Refined values: When To Use It

Use This When

  • A validation rule matters in more than one place.
  • Raw values are easy to misuse, such as emails, ids, money, percentages, slugs, and non-empty names.
  • You want core functions to accept already-trusted values.

Avoid This When

  • The check is only relevant to one local branch and will not be reused.
  • The refined type would require frequent unsafe casts because parsing is not at the boundary.
  • The rule is too vague to name clearly.

Tradeoffs

Refined values add constructors or parsers. The benefit is that validation becomes explicit and reusable.

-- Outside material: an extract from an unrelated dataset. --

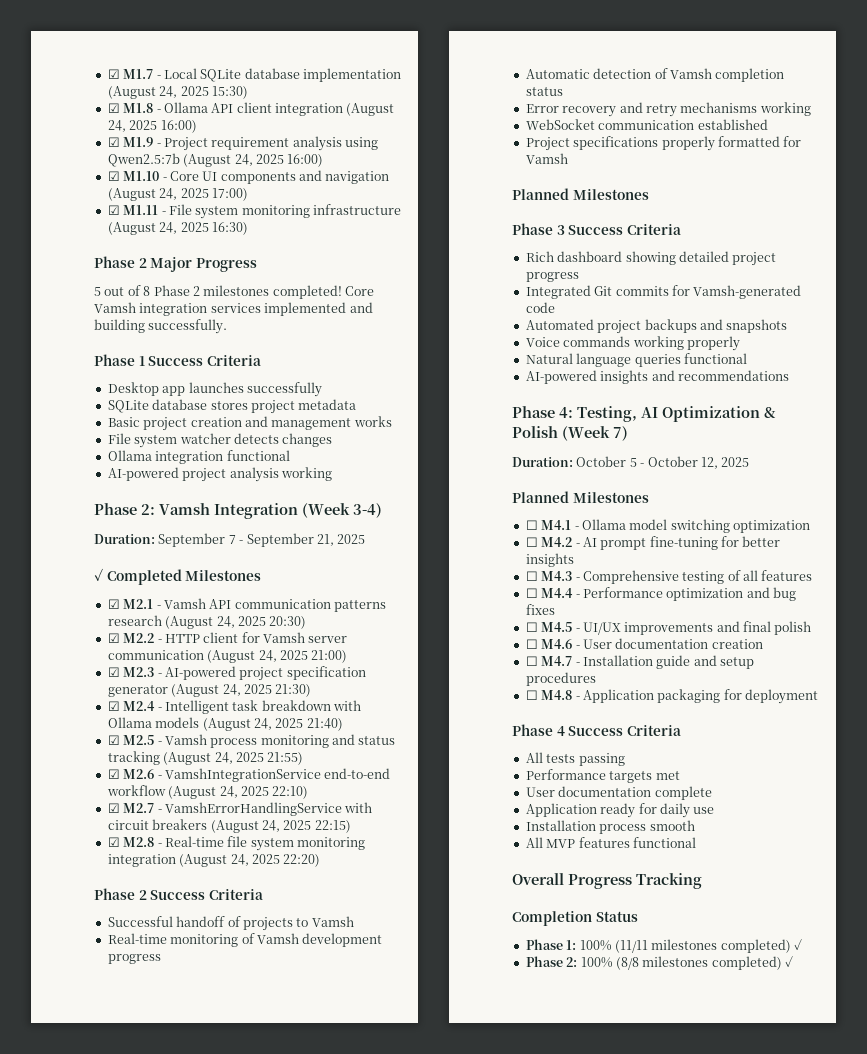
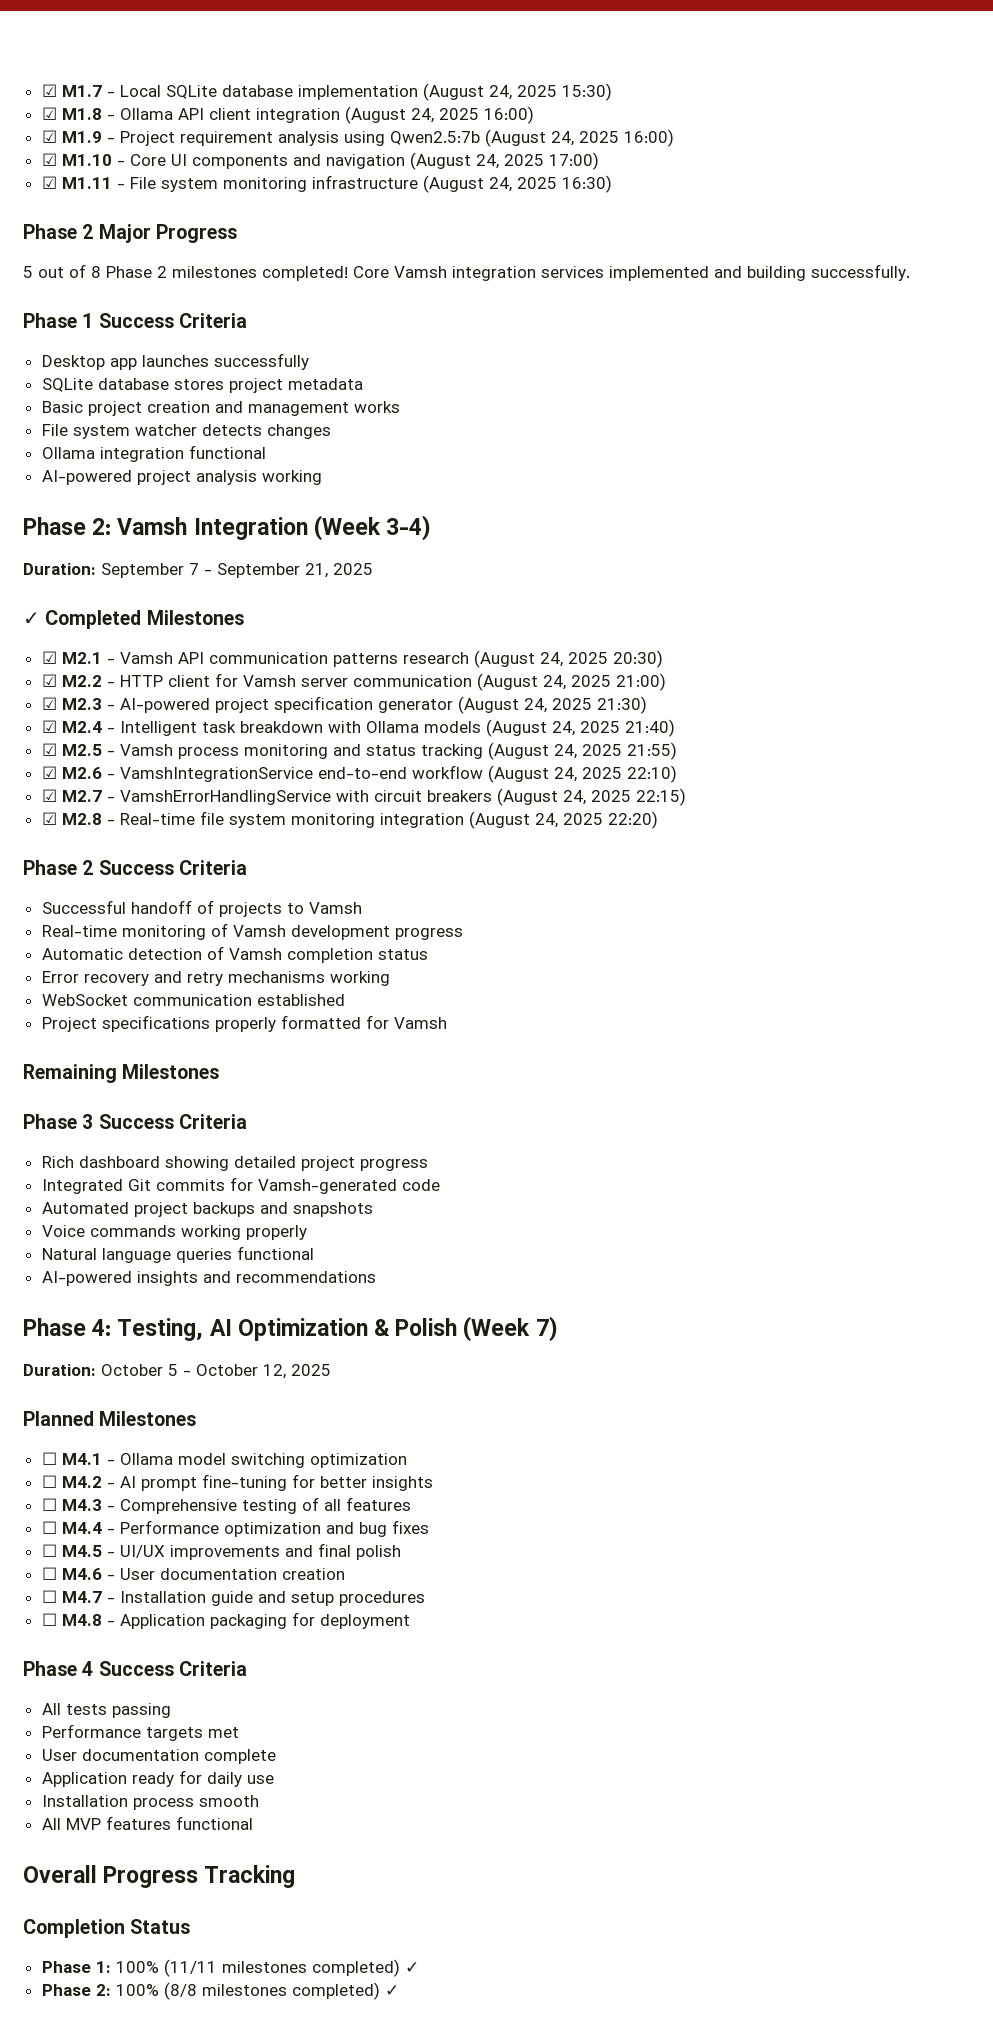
  Project specifications properly formatted for Vamsh
- Planned Milestones
+ Remaining Milestones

The danger is pretending a cast is validation; a refined value only means something if it is created through the approved path.

  • Branded types
  • Parsed inputs
  • Domain modules

Practice Prompt

Refined values: Practice Prompt

Beginner Exercise

Find a string or number that is checked in more than one place. Name the trusted value it should become.

Intermediate Exercise

Write a constructor or parser for that value and update one core function so it accepts only the refined type.

Stretch Exercise

Move validation to the boundary and remove one duplicate inline check from deeper product logic.

Reflection Question

What makes this value safe after construction, and how will future callers know not to cast around it?